> Task statement: Would you retype, word for word, the line with "six different implementations." and every line after it through the end of the records below?

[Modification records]
● ● ●

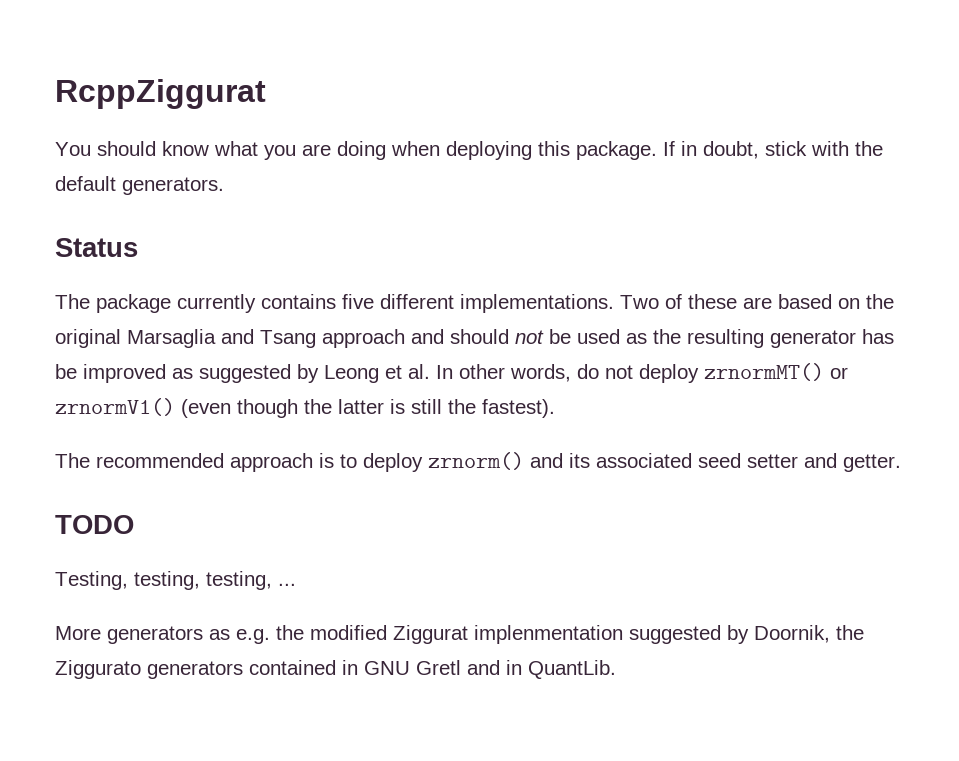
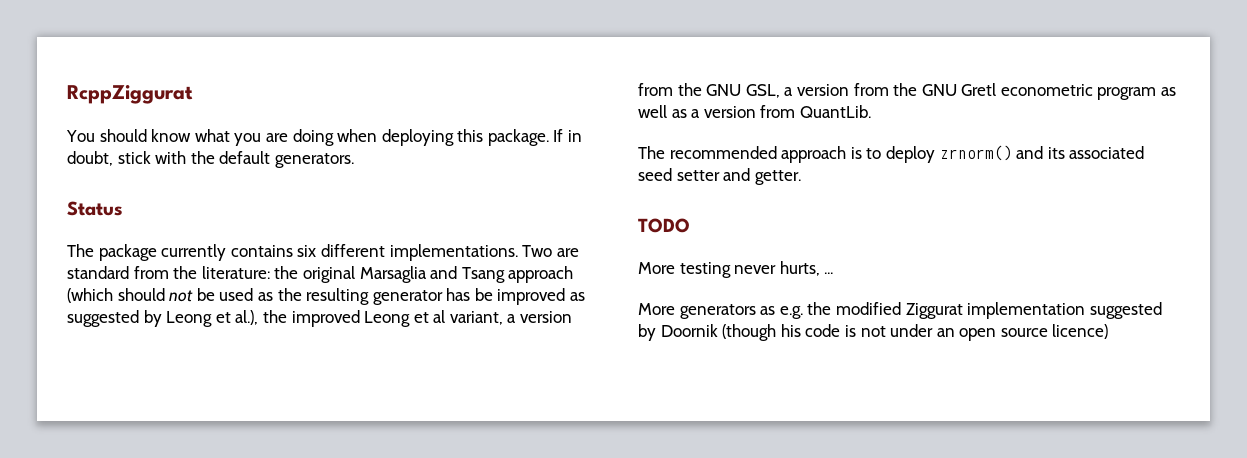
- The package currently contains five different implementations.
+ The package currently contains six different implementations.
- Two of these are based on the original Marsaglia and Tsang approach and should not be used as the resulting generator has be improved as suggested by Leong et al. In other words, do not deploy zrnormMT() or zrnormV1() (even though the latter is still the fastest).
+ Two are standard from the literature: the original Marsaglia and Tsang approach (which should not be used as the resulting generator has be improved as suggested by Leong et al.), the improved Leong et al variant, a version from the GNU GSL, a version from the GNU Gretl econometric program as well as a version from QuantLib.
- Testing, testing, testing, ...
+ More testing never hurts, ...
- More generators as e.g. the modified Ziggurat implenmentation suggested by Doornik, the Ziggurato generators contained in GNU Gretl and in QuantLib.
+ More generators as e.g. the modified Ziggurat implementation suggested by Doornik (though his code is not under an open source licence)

● ● ●

> Response to the exercise:
+ The package currently contains six different implementations.
- Two of these are based on the original Marsaglia and Tsang approach and should not be used as the resulting generator has be improved as suggested by Leong et al. In other words, do not deploy zrnormMT() or zrnormV1() (even though the latter is still the fastest).
+ Two are standard from the literature: the original Marsaglia and Tsang approach (which should not be used as the resulting generator has be improved as suggested by Leong et al.), the improved Leong et al variant, a version from the GNU GSL, a version from the GNU Gretl econometric program as well as a version from QuantLib.
- Testing, testing, testing, ...
+ More testing never hurts, ...
- More generators as e.g. the modified Ziggurat implenmentation suggested by Doornik, the Ziggurato generators contained in GNU Gretl and in QuantLib.
+ More generators as e.g. the modified Ziggurat implementation suggested by Doornik (though his code is not under an open source licence)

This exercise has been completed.